Now that we have denoted that the limit value which is equal to the numerator and denominator and is equal to zero we will find the differentiation of the terms given in the limit with the differentiation of
\[{{a}^{x}},{{b}^{x}}\] and \[{{e}^{x}}\]. The derivative of \[{{a}^{x}},{{b}^{x}}\] and \[{{e}^{x}}\] are given as
\[{{a}^{x}}\ln a,{{b}^{x}}\ln b\] and \[{{e}^{x}}\] and the derivative of constant number \[1\] will always be zero. Therefore, after finding the derivative, we put the values in the limit as:
\[\Rightarrow {{\lim }_{x\to 0}}\dfrac{{{a}^{x}}\ln a-{{b}^{x}}\ln b}{{{e}^{x}}}\]

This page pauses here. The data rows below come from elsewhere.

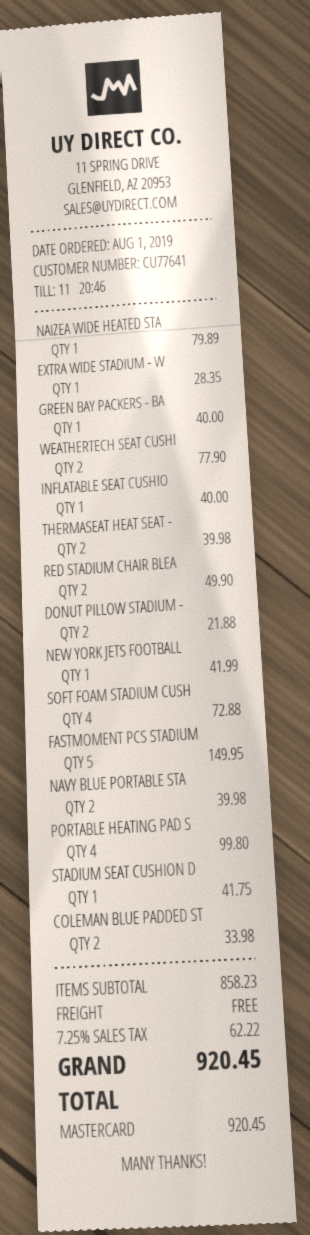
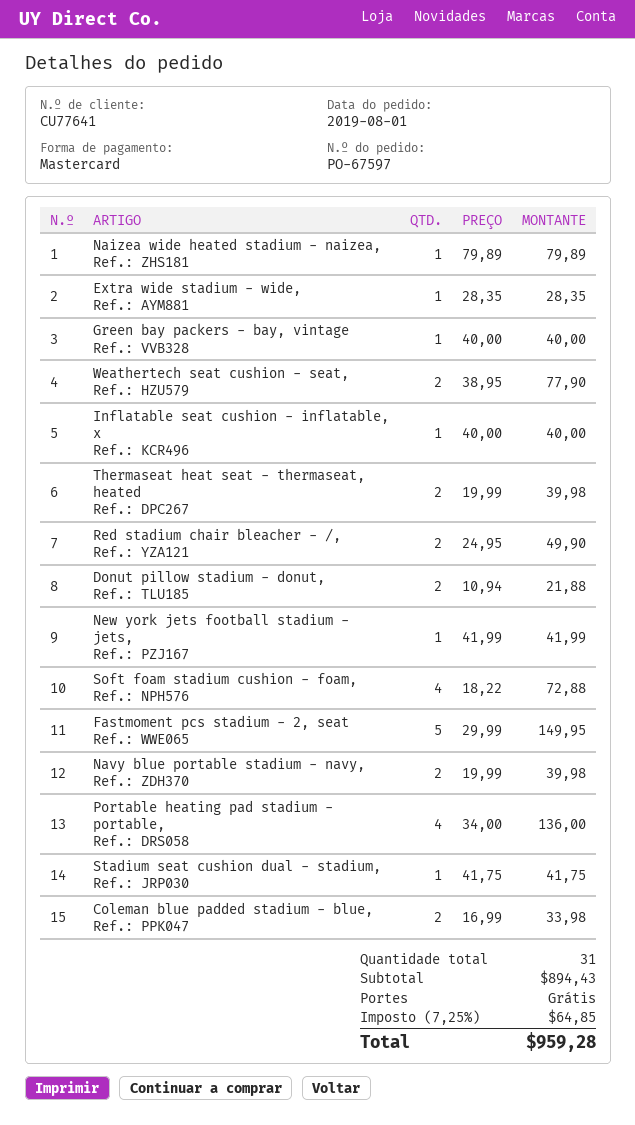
PORTABLE HEATING PAD S: 4 for 99.80 -> 4 for 136.00
subtotal: 858.23 -> 894.43
tax: 7.25% = 62.22 -> 7.25% = 64.85
total: 920.45 -> 959.28

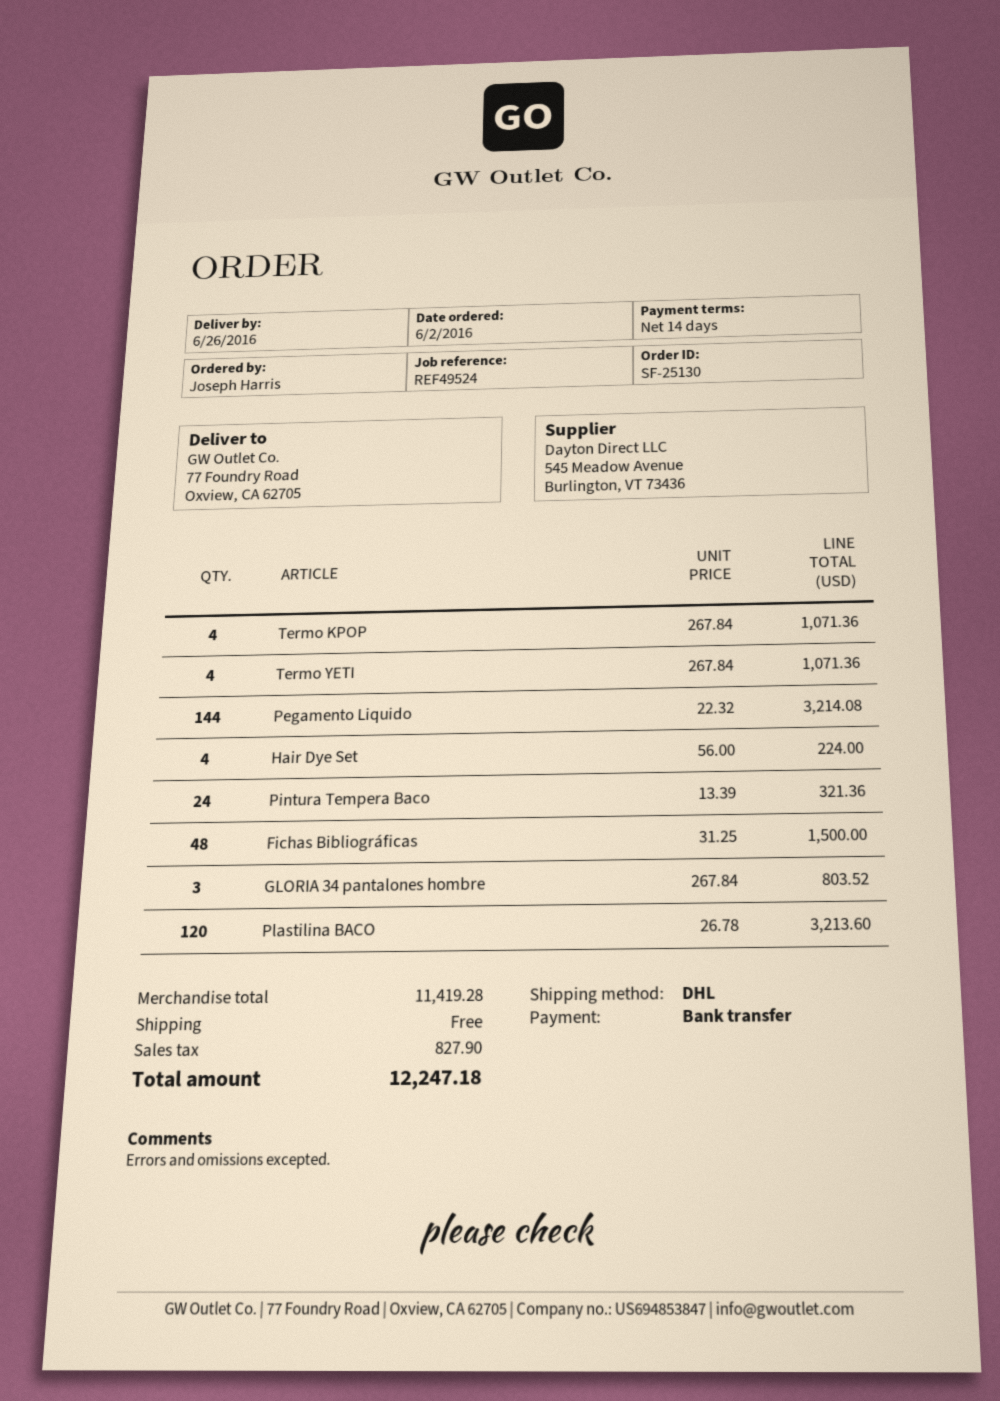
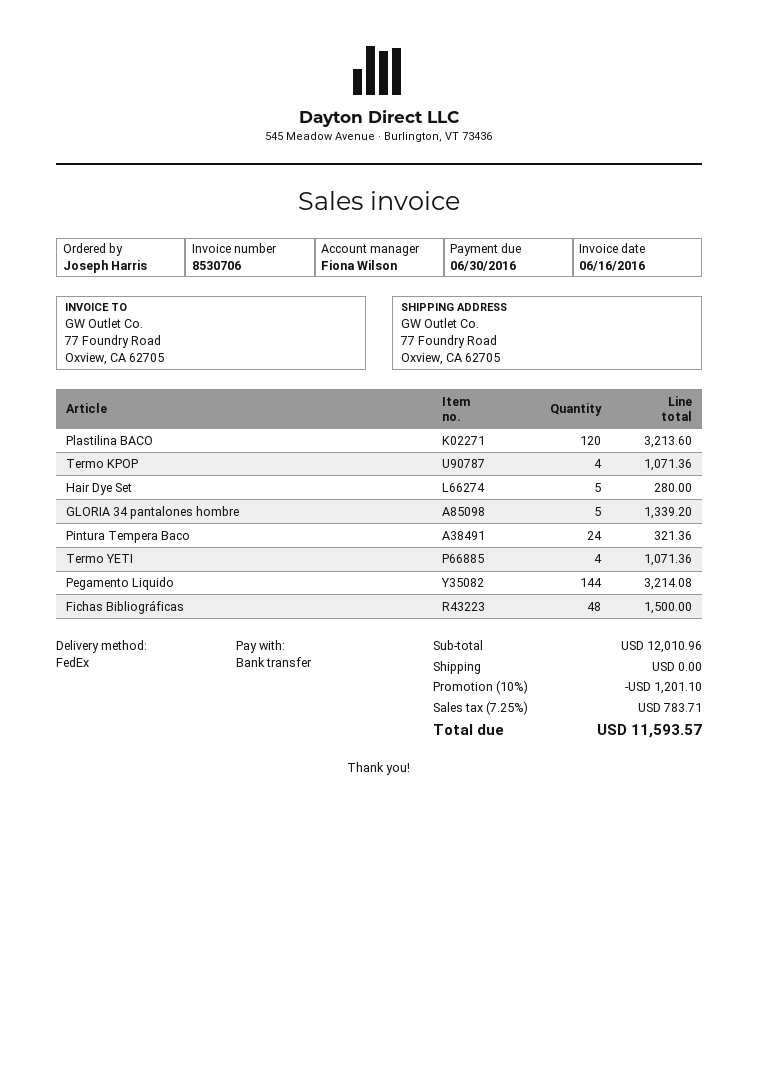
shipping method: DHL -> FedEx
Hair Dye Set: 4 for 224.00 -> 5 for 280.00
GLORIA 34 pantalones hombre: 3 for 803.52 -> 5 for 1339.20
subtotal: 11419.28 -> 12010.96
discount: none -> 10% = 1201.10
tax: 827.90 -> 783.71
total: 12247.18 -> 11593.57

Now placing the value of \x=0\ in the above equation, we get the value of the limit as:
\[\Rightarrow {{\lim }_{x\to 0}}\dfrac{{{a}^{0}}\ln a-{{b}^{0}}\ln b}{{{e}^{0}}}\]

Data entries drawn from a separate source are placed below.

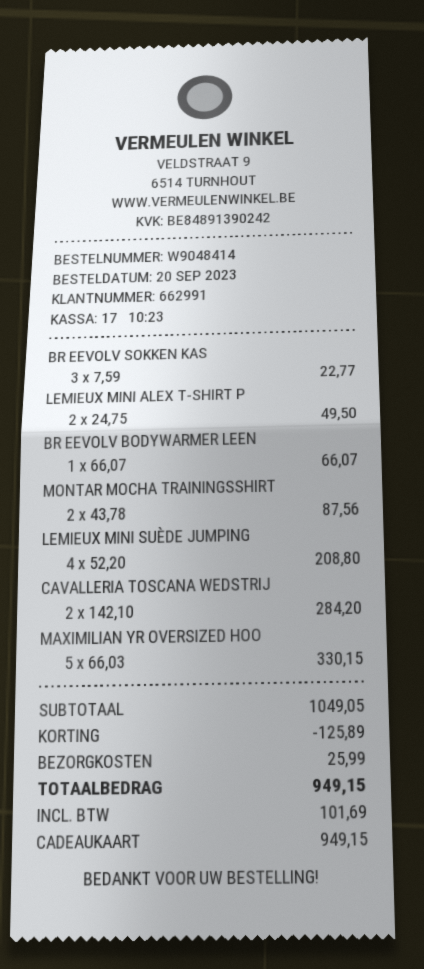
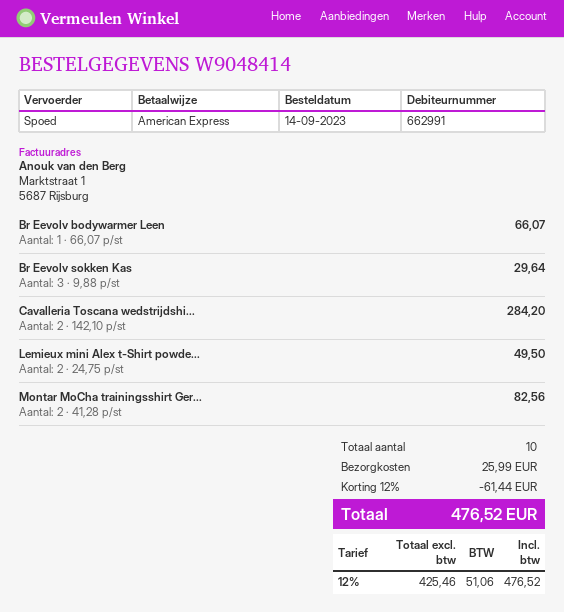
order date: 2023-09-20 -> 2023-09-14
payment method: gift card -> American Express
BR EEVOLV SOKKEN KAS: 3 x 7.59 = 22.77 -> 3 x 9.88 = 29.64
MONTAR MOCHA TRAININGSSHIRT: 2 x 43.78 = 87.56 -> 2 x 41.28 = 82.56
LEMIEUX MINI SUÈDE JUMPING: 4 x 52.20 = 208.80 -> none
MAXIMILIAN YR OVERSIZED HOO: 5 x 66.03 = 330.15 -> none
discount: 125.89 -> 61.44
tax: 101.69 -> 51.06
total: 949.15 -> 476.52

\[\Rightarrow \dfrac{\ln a-\ln b}{1}\]
The value of the term \[{{a}^{0}},{{b}^{0}},{{e}^{0}}\] becomes one as the power of anything zero is equal to one. Hence, the term remaining is:
\[\Rightarrow \ln a-\ln b\]
Now when two log values are subtracted they in another term can be written in division form as:
\[\Rightarrow \ln \left[ \dfrac{a}{b} \right]\]
Therefore, the value of the \[{{\lim }_{x\to 0}}\dfrac{{{a}^{x}}-{{b}^{x}}}{{{e}^{x}}-1}\] is given as \[\ln \left[ \dfrac{a}{b} \right]\].

Note: Limit in mathematics tells us that the function given in the question which approaches or comes closer to some value and the value of the numerator and denominator becomes zero for the value to reach zero.